Against Auburn this past season, Hunter had seven solo tackles, the most since 2004 by an LSU defensive lineman when Tigers’ alum and former Dallas Cowboy/Baltimore Raven Marcus Spears did it.
“If you see this guy’s arms, he automatically makes “Freak of the Week,” Spears said, after selecting Hunter to the weekly recognition on an ESPN Gameday telecast in October.
Never much of a talker, Hunter barely says a word, but when he does, people listen.
“When he laughs, you know you said something pretty funny because he doesn’t laugh that much,” said LSU offensive lineman Vadal Alexander. “When you tell everybody about your joke, you say ‘even Danielle laughed.'”

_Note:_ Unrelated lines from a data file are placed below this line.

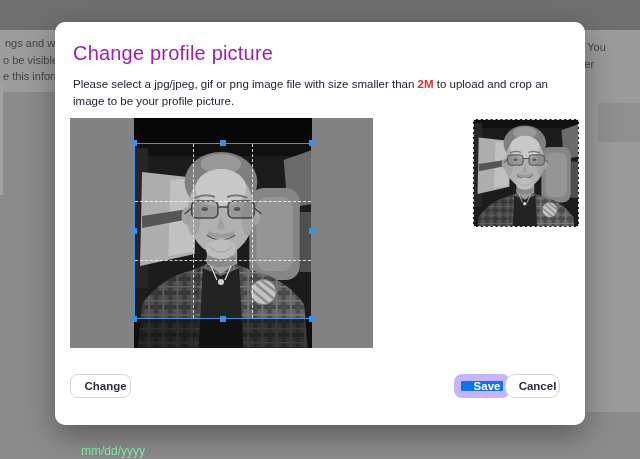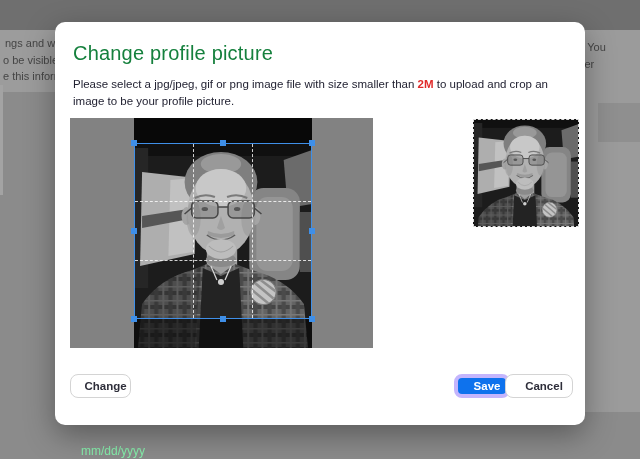--- a/index.html
+++ b/index.html
@@ -19,21 +19,21 @@
   .bg-date { position:absolute; color:#86efac; font-size:12px; white-space:nowrap; }
 
   
   .dialog {
     position:absolute; left:55px; top:22px; width:530px; height:403px;
     background:#ffffff; border-radius:10px;
     box-shadow:0 10px 30px rgba(0,0,0,0.35);
   }
   .dialog-title {
     position:absolute; left:18px; top:20px; margin:0;
-    font-size:20px; font-weight:500; color:#15803d; letter-spacing:0.2px;
+    font-size:20px; font-weight:500; color:#a21caf; letter-spacing:0.2px;
   }
   .dialog-desc {
     position:absolute; left:18px; top:54px; width:494px; margin:0;
     font-size:11.5px; line-height:17px; color:#232333;
   }
   .red-limit { color:#e02b2b; font-weight:bold; }
 
   
   .editor {
     position:absolute; left:15px; top:96px; width:303px; height:230px;
@@ -71,22 +71,22 @@
   .preview svg { display:block; width:104px; height:106px; }
 
   
   .btn {
     position:absolute; top:352px; height:24px; border-radius:8px;
     font-family:"Liberation Sans", sans-serif; font-size:11.5px; font-weight:bold;
     display:flex; align-items:center; justify-content:center; cursor:pointer;
     background:#ffffff; border:1px solid #d4d4d4; color:#2e2e3a; box-sizing:border-box;padding-left:16px;
   }
   .btn-change { left:15px;  width:61px; }
-  .btn-save   { left:399px; width:56px; background:#0e72ed; border:4px solid #c4b5fd; color:#ffffff; }
-  .btn-cancel { left:450px; width:68px; }
+  .btn-save   { left:399px; width:56px; background:#0e72ed; border:7px solid #c4b5fd; color:#ffffff; }
+  .btn-cancel { left:450px; width:55px;border-radius:10px; }
 </style>
 </head>
 <body>
 
 <svg width="0" height="0" style="position:absolute" aria-hidden="true">
   <defs>
     <pattern id="plaid" width="14" height="14" patternUnits="userSpaceOnUse">
       <rect width="14" height="14" fill="#636363"></rect>
       <rect y="5" width="14" height="4" fill="#454545"></rect>
       <rect x="6" width="4" height="14" fill="#4a4a4a"></rect>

On the field, Hunter has a motor that runs hot all day long, and it’s unusual at the end of a play to not see him somewhere near the pile. Last season, his second as a starter, the junior recorded 73 tackles and 13 tackles for loss to lead the team. His sack numbers are slim though, having only recorded 1 and-a-half on the season and 4 and-a-half in his career. Possessing a build like former LSU star and current Cleveland Browns linebacker Barkevious Mingo, he is without a doubt a very raw player who will need some fine tuning around the edges. He oftentimes looks as if he relies solely on his physical gifts instead of technique and skill, and sometimes looks lost, like he’s over-analyzing the play instead of read and reacting.
It remains to be seen if the Pittsburgh Steelers will sign an outside linebacker in free agency, but if they don’t, and decide to go cornerback in round 1, Hunter would be an enticing pick come round 2. Why? Look at his performance at the NFL Combine. Hunter opened eyes with his blazing 4.57 in the 40, tops for all defensive linemen and equally impressive for a man of his size. He also put up 25 reps of 225 on the bench press, another impressive number considering the length of his arms. Such numbers compare nicely to another freak of nature who went first overall in the 2014 NFL Draft, Jadeveon Clowney. Often called “lazy” and “lacking heart”, Clowney put up similar numbers at last year’s combine, with a 4.53 in the 40 and 21 reps on the bench.
It’ll be interesting to see what other measurables Hunter will put up at LSU’s pro day on March 27, but if the freakish numbers continue, Hunter may vault himself to very late first, early second round consideration. You can’t teach size or speed, both of which Hunter is oozing with, capable of overpowering a tackle but fast enough to chase down a running back or receiver. Couple his talent and measurables with his energy level and Keith Butler could have his hands on a special player with the right coaching and tutelage from outside linebackers coach Joey Porter, as Hunter reminds of a long Aldon Smith-type of 3-4 edge rusher.
“If he walked into your living room, your eyes would pop out of your head,” said a former LSU coach. “He looks that good on the hoof. He’s going to blow up the combine, and then ace all of the interviews and NFL teams are going to fall in love with him. He still needs someone to unlock all that talent, though.”
NFL Network’s Mike Mayock once said regarding two draft prospects, Iowa’s Mitch King and Georgia Tech’s (now Tampa Bay Buccaneers) Michael Johnson, that if you transplanted King’s heart and hustle into Johnson’s body, you’d have a Hall Of Fame player. I’m not saying that’s at all the case with Hunter, because he’s far from a finished product. But the ceiling for him is unlimited, and the proper coaching in Pittsburgh could finally unlock all that potential.